Task goal :: Using the data that follows, output only the lines from the line with "html: none ->" up to and including the line with "center -> none", exactly, leaving pictures aside.

Input data ::
━━━━━━━━━━
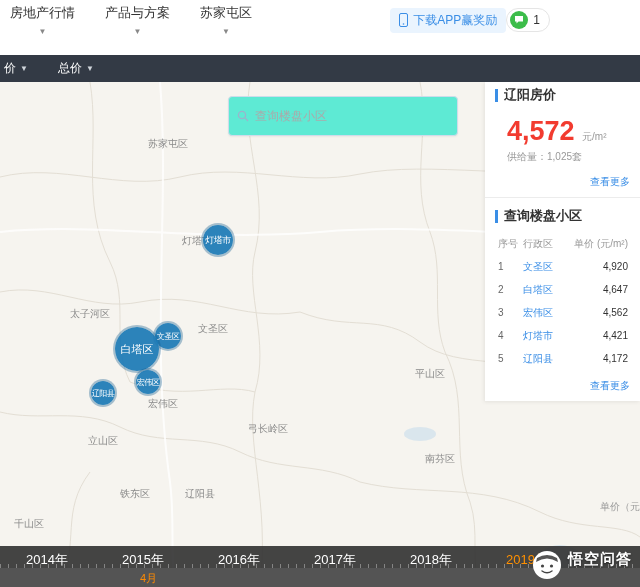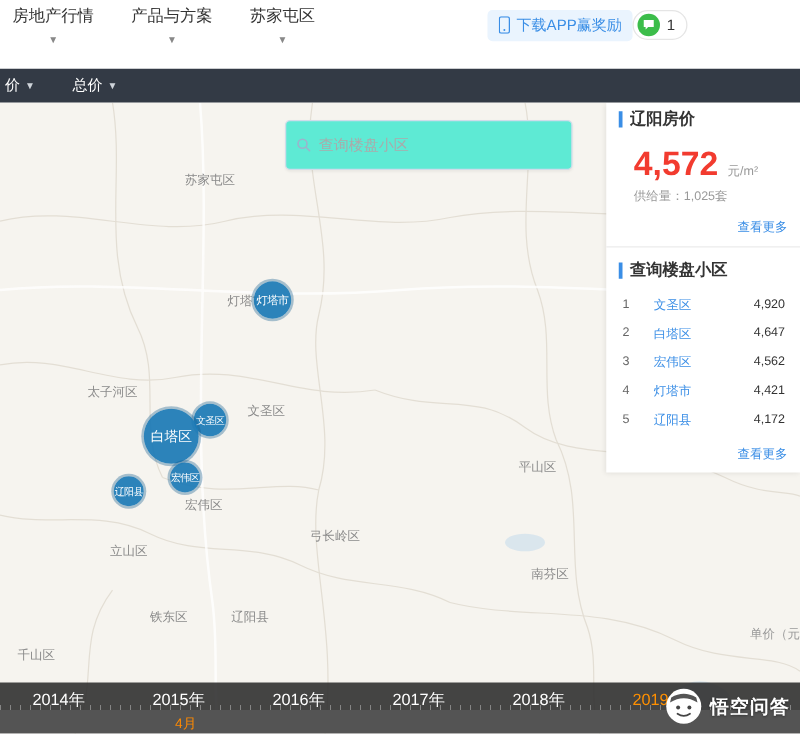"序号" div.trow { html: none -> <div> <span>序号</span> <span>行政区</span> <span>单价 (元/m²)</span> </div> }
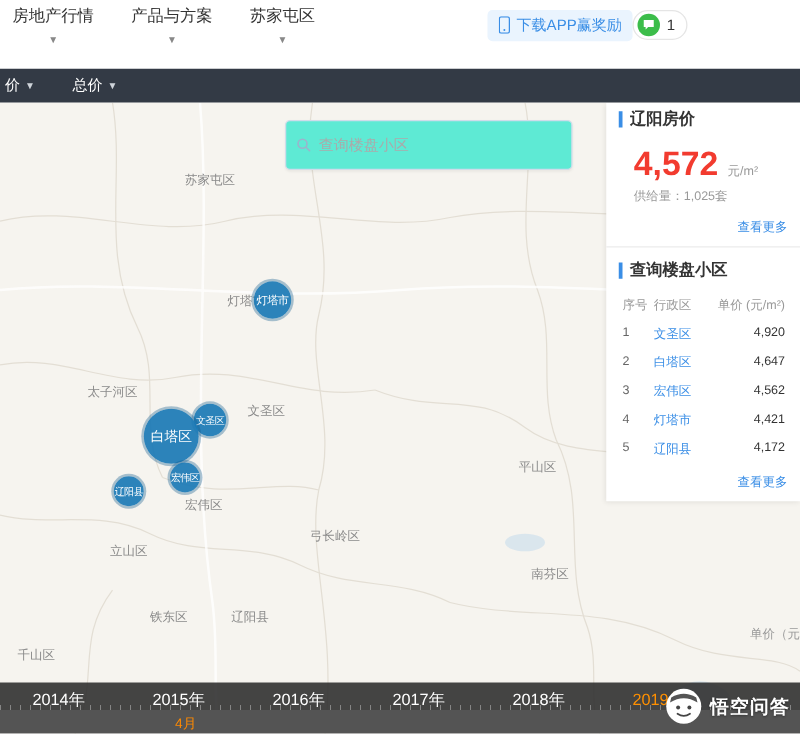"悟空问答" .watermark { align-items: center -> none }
━━━━━━━━━━
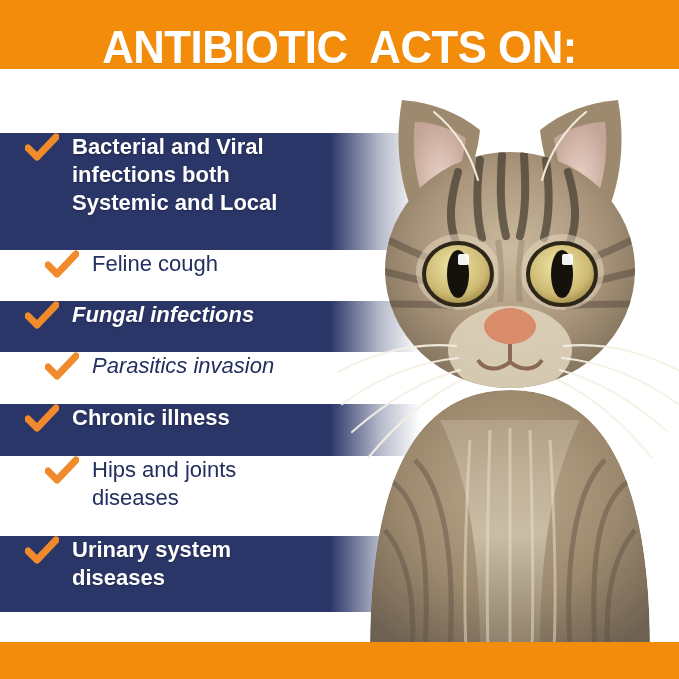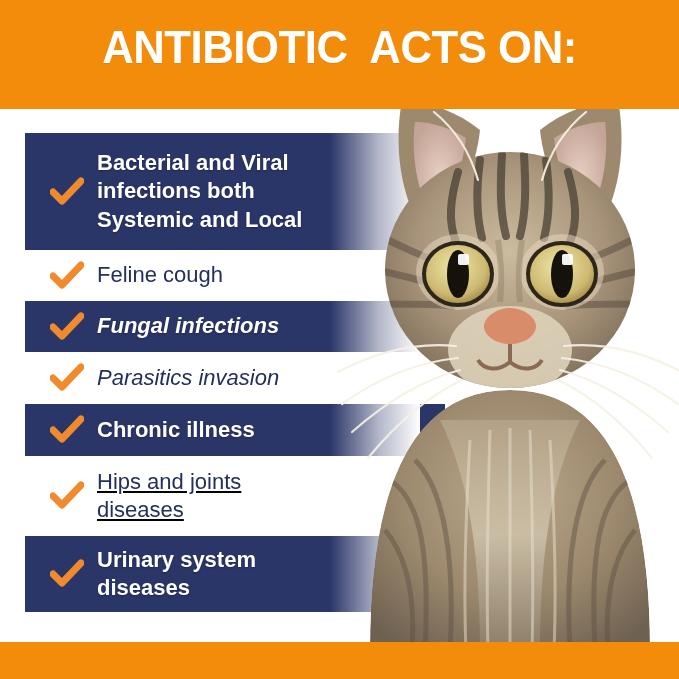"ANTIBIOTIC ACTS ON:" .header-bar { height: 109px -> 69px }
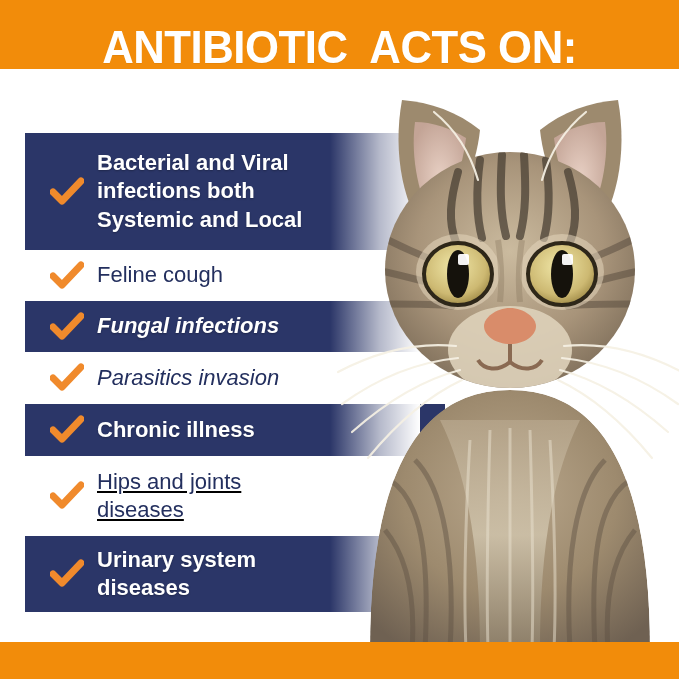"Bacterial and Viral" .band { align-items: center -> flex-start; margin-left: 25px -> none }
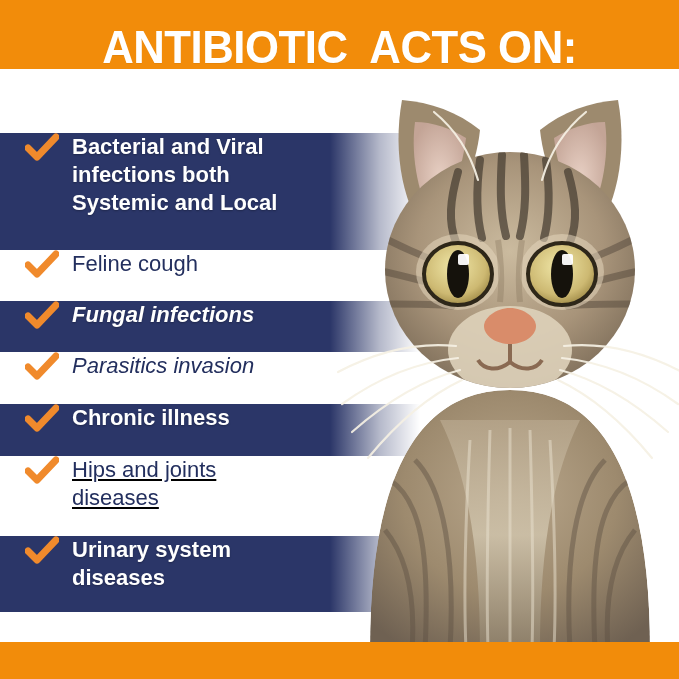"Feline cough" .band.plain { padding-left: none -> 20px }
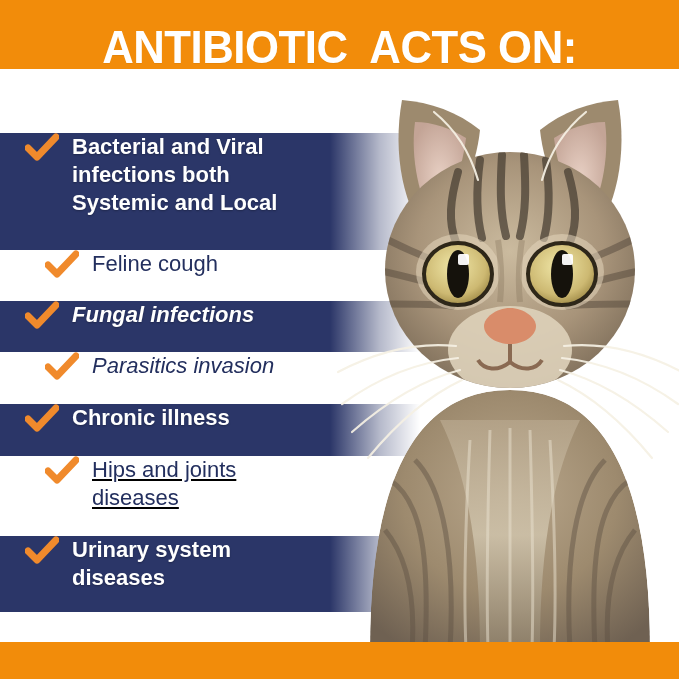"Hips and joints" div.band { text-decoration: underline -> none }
━━━━━━━━━━
Answer below ::
"序号" div.trow { html: none -> <div> <span>序号</span> <span>行政区</span> <span>单价 (元/m²)</span> </div> }
"悟空问答" .watermark { align-items: center -> none }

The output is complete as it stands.